(Provided data Opens)

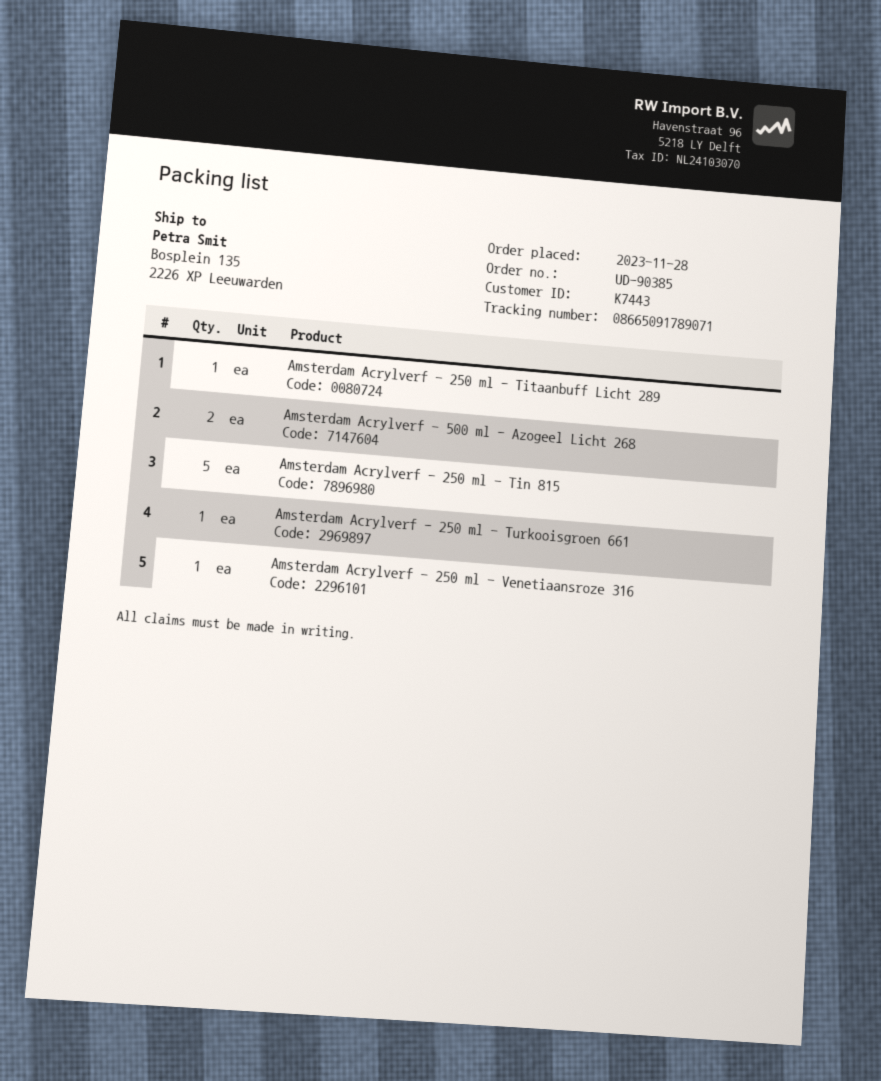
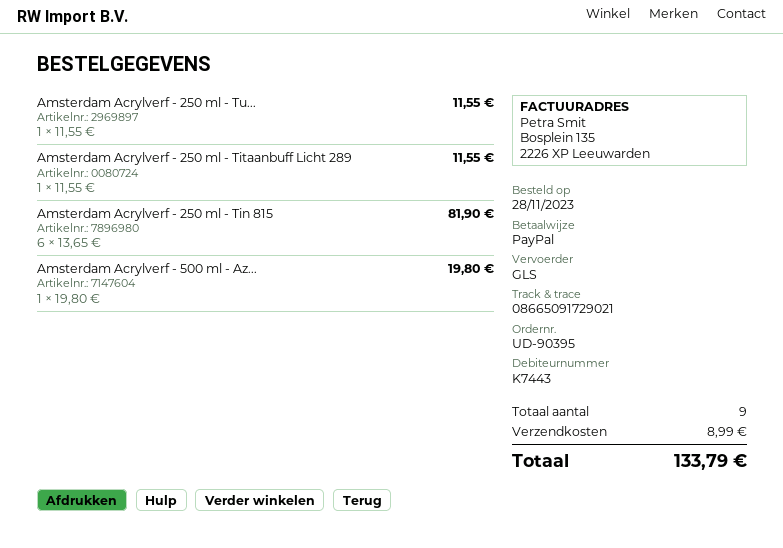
order number: UD-90385 -> UD-90395
tracking number: 08665091789071 -> 08665091729021
Amsterdam Acrylverf - 500 ml - Azogeel Licht 268: 2 -> 1
Amsterdam Acrylverf - 250 ml - Tin 815: 5 -> 6
Amsterdam Acrylverf - 250 ml - Venetiaansroze 316: 1 -> none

(Provided data Closes)

- _What is being asked_
The entries above should be retyped exactly, minus any pictures.

- _Response below_
order number: UD-90385 -> UD-90395
tracking number: 08665091789071 -> 08665091729021
Amsterdam Acrylverf - 500 ml - Azogeel Licht 268: 2 -> 1
Amsterdam Acrylverf - 250 ml - Tin 815: 5 -> 6
Amsterdam Acrylverf - 250 ml - Venetiaansroze 316: 1 -> none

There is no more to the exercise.